Study CompTIA SY0-701 Security Program Oversight: key concepts, common traps, and exam decision cues.
This chapter covers the management layer that keeps security programs real instead of theoretical. Security+ does not expect you to become a full-time auditor or risk officer. It does expect you to understand how policy, risk, vendors, privacy, compliance, audits, and training shape technical decisions.
BIA: Business impact analysis, which estimates how disruption affects operations so recovery and priority decisions stay grounded.
SLA: Service-level agreement, the formal service promise around metrics such as availability or response time.
ALE: Annualized loss expectancy, a rough estimate of yearly loss used to compare the cost of risk against the cost of controls.
CompTIA currently weights this domain at 20% of the exam.
Start with 5.1 Security Governance, then move through 5.2 Risk Management, 5.3 Third-Party Risk, 5.4 Security Compliance & Privacy, 5.5 Audits & Assessments, and 5.6 Security Awareness & Training.
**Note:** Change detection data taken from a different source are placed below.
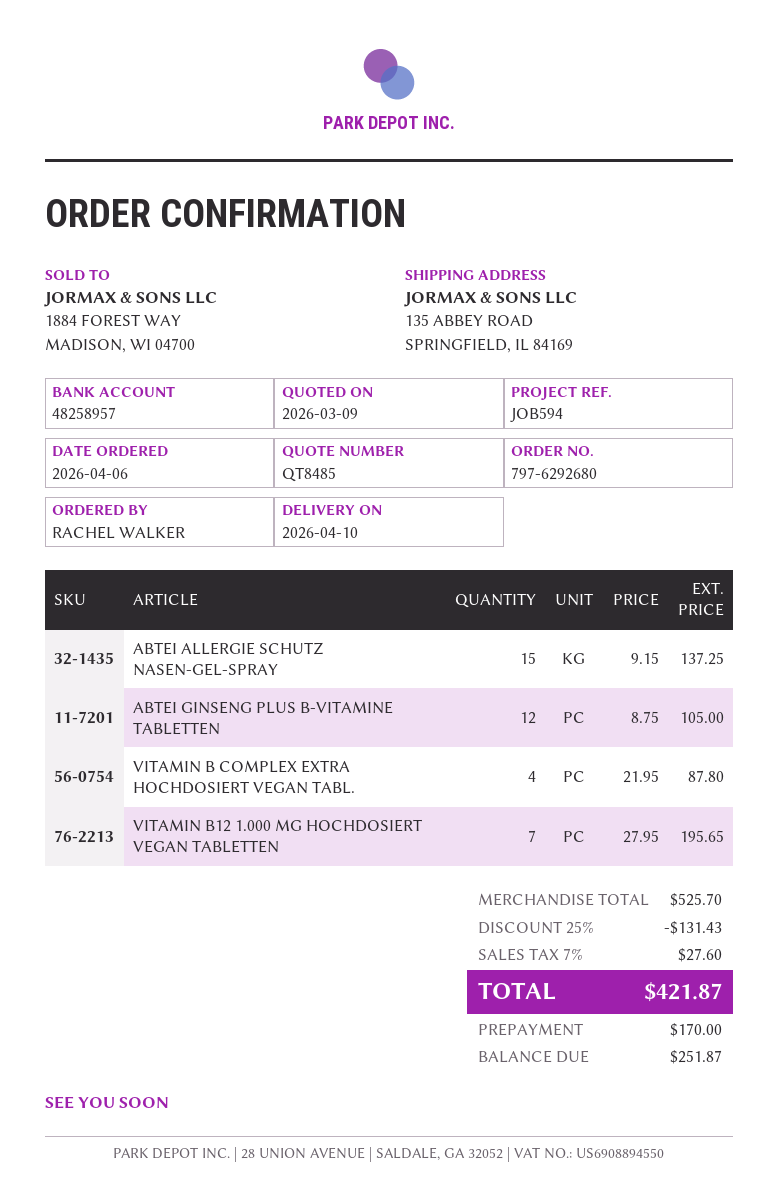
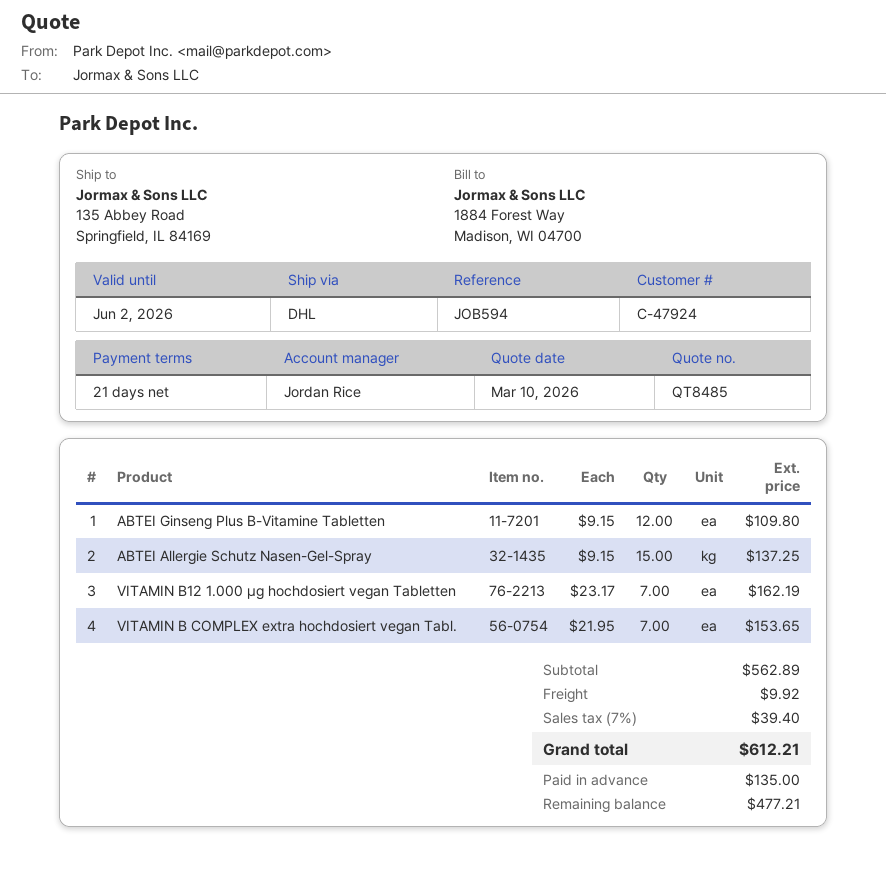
quote date: 2026-03-09 -> 2026-03-10
ABTEI GINSENG PLUS B-VITAMINE TABLETTEN: 12 x 8.75 = 105.00 -> 12 x 9.15 = 109.80
VITAMIN B COMPLEX EXTRA HOCHDOSIERT VEGAN TABL.: 4 x 21.95 = 87.80 -> 7 x 21.95 = 153.65
VITAMIN B12 1.000 ΜG HOCHDOSIERT VEGAN TABLETTEN: 7 x 27.95 = 195.65 -> 7 x 23.17 = 162.19
subtotal: 525.70 -> 562.89
discount: 25% = 131.43 -> none
shipping: none -> 9.92
tax: 7% = 27.60 -> 7% = 39.40
total: 421.87 -> 612.21
deposit: 170.00 -> 135.00
balance: 251.87 -> 477.21

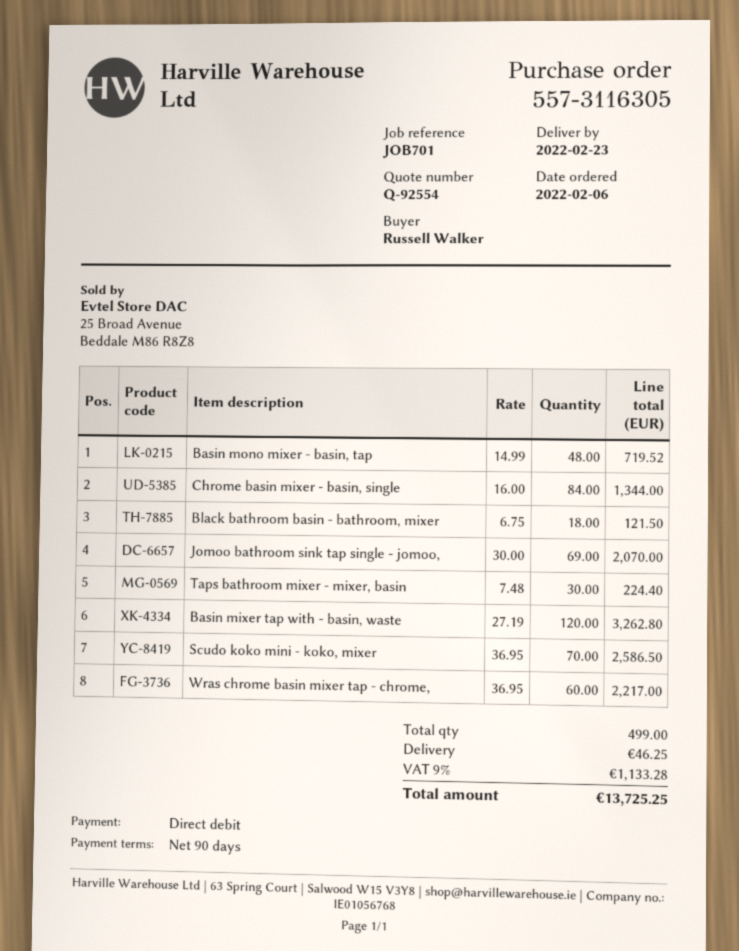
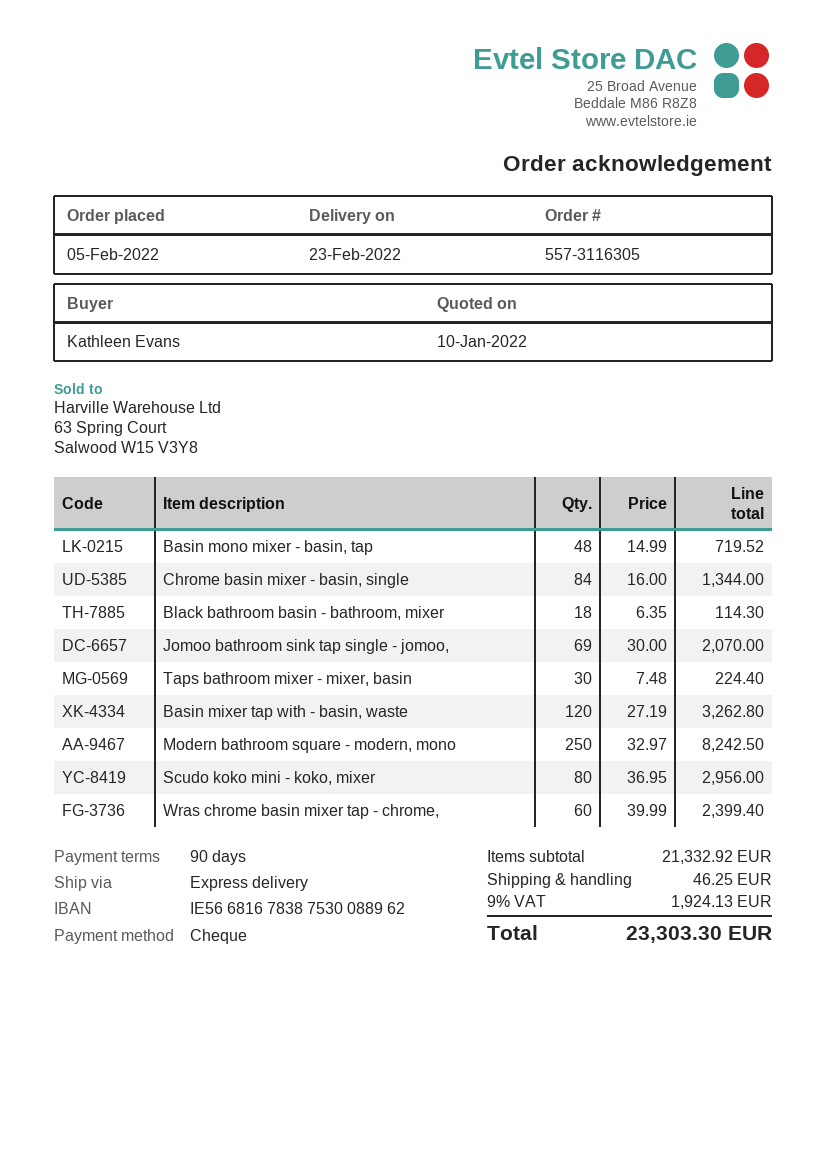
order date: 2022-02-06 -> 2022-02-05
ordered by: Russell Walker -> Kathleen Evans
payment method: direct debit -> cheque
Black bathroom basin - bathroom, mixer: 18 x 6.75 = 121.50 -> 18 x 6.35 = 114.30
Scudo koko mini - koko, mixer: 70 x 36.95 = 2586.50 -> 80 x 36.95 = 2956.00
Wras chrome basin mixer tap - chrome,: 60 x 36.95 = 2217.00 -> 60 x 39.99 = 2399.40
Modern bathroom square - modern, mono: none -> 250 x 32.97 = 8242.50
tax: 9% = 1133.28 -> 9% = 1924.13
total: 13725.25 -> 23303.30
| If the scenario is really about… | Go first to… |
|---|---|
| policies, standards, procedures, roles, or governance structures | 5.1 Security Governance |
| risk registers, appetite, treatment, ALE, or BIA | 5.2 Risk Management |
| vendors, contracts, SLAs, questionnaires, or shared obligations | 5.3 Third-Party Risk |
| legal obligations, privacy, data handling, or reporting | 5.4 Security Compliance & Privacy |
| internal audit, external audit, attestation, or formal assessments | 5.5 Audits & Assessments |
| phishing training, user behavior, or awareness campaigns | 5.6 Security Awareness & Training |
This domain gets easier when you translate every management concept back into a real control decision or accountability question.